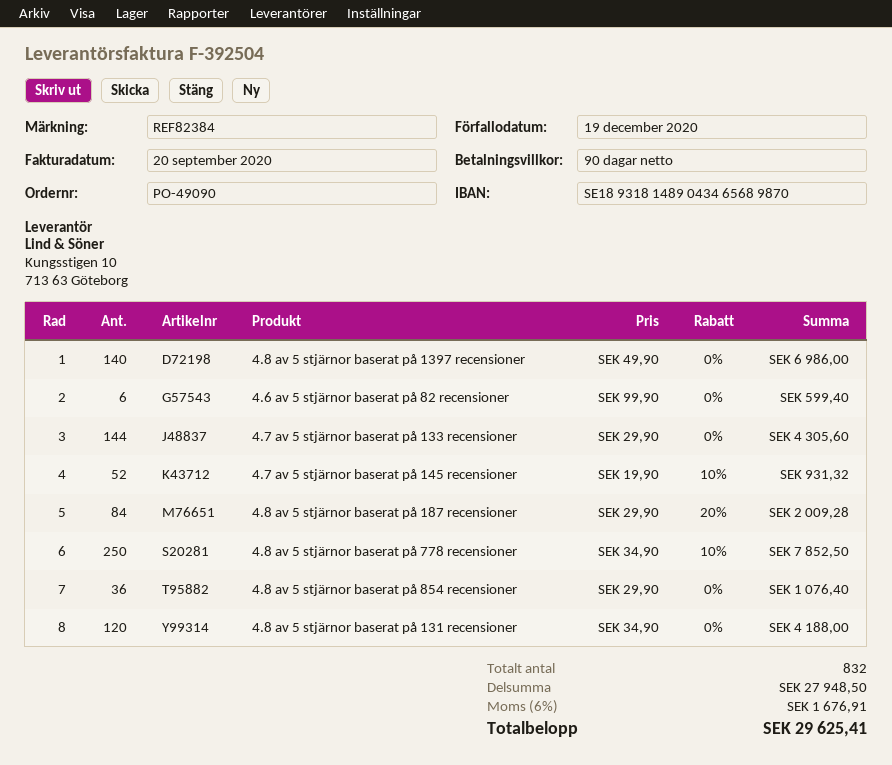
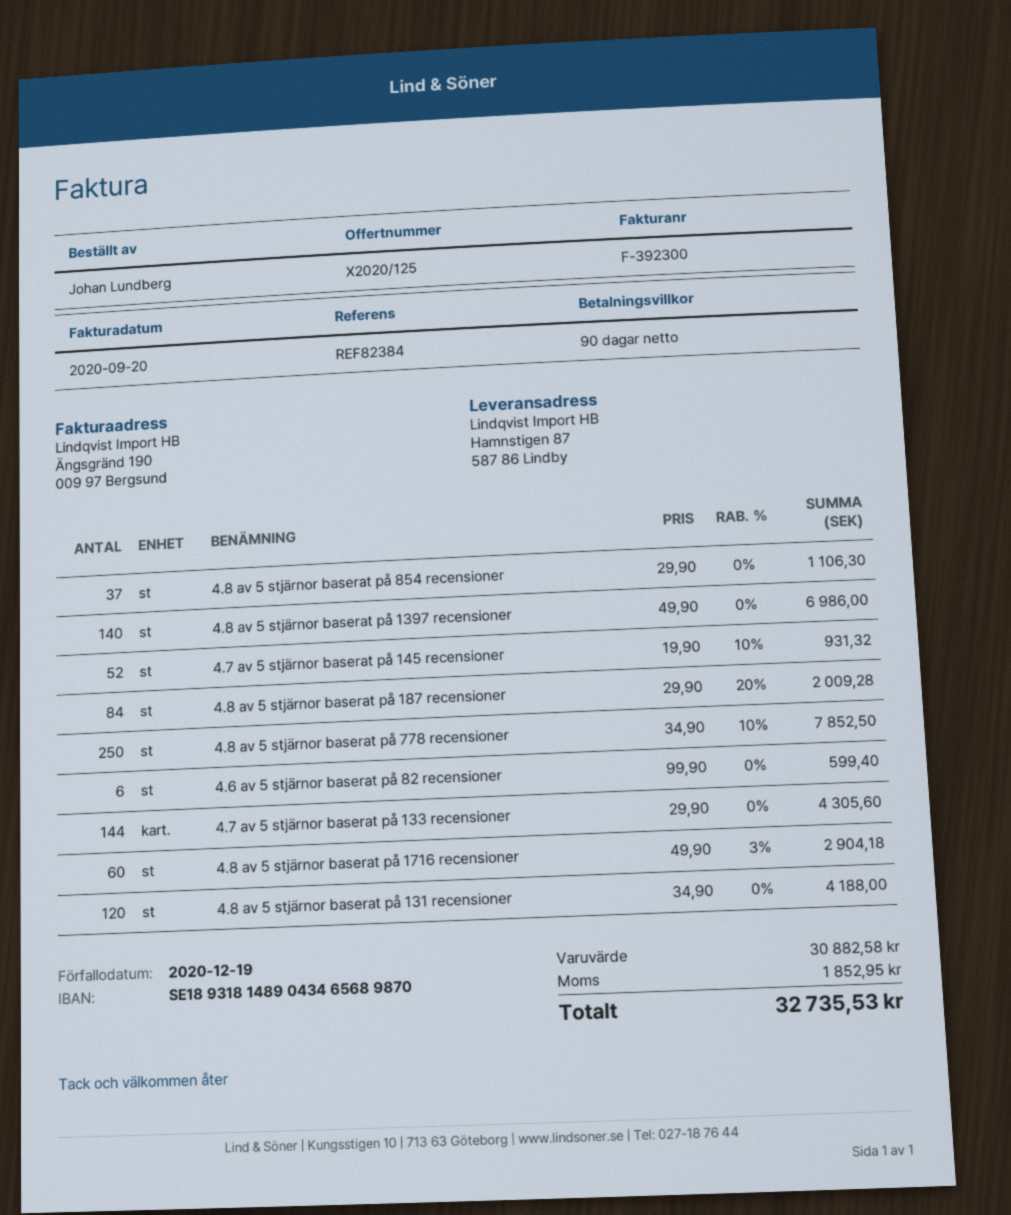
invoice number: F-392504 -> F-392300
4.8 av 5 stjärnor baserat på 854 recensioner: 36 x 29.90 = 1076.40 -> 37 x 29.90 = 1106.30
4.8 av 5 stjärnor baserat på 1716 recensioner: none -> 60 x 49.90 - 3% = 2904.18
subtotal: 27948.50 -> 30882.58
tax: 1676.91 -> 1852.95
total: 29625.41 -> 32735.53

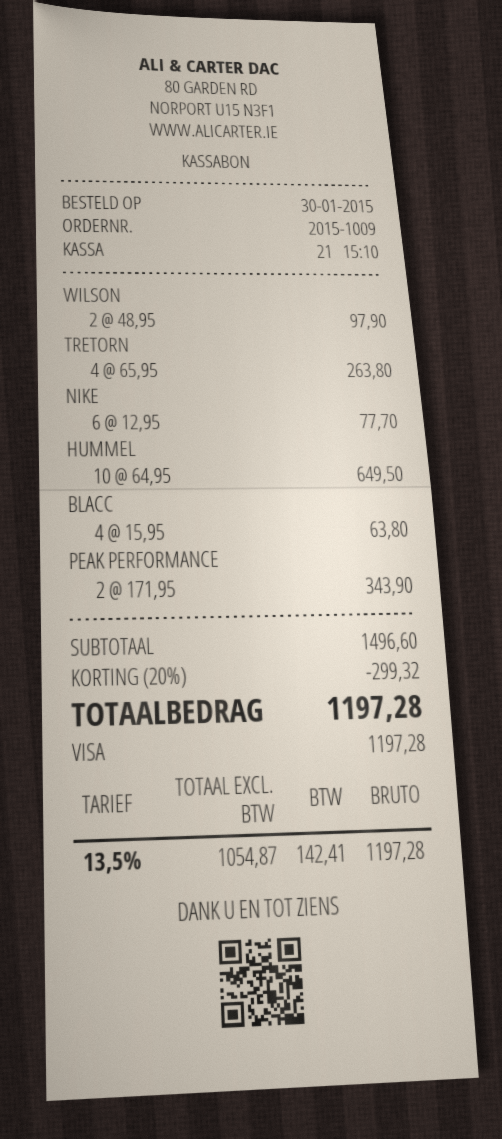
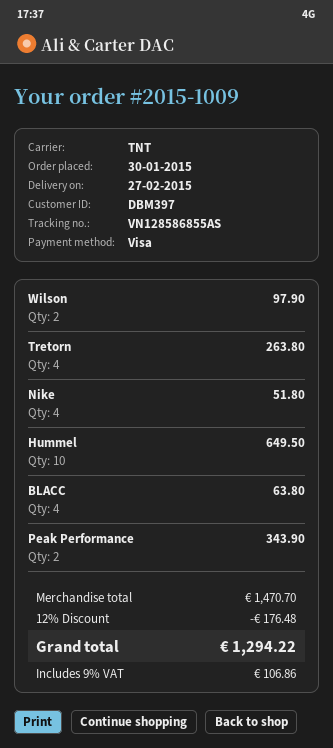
NIKE: 6 for 77.70 -> 4 for 51.80
subtotal: 1496.60 -> 1470.70
discount: 20% = 299.32 -> 12% = 176.48
tax: 13.5% = 142.41 -> 9% = 106.86
total: 1197.28 -> 1294.22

### [Action item]
Copy every line from the data that includes the string "subtotal".

### [Answer space]
subtotal: 27948.50 -> 30882.58
subtotal: 1496.60 -> 1470.70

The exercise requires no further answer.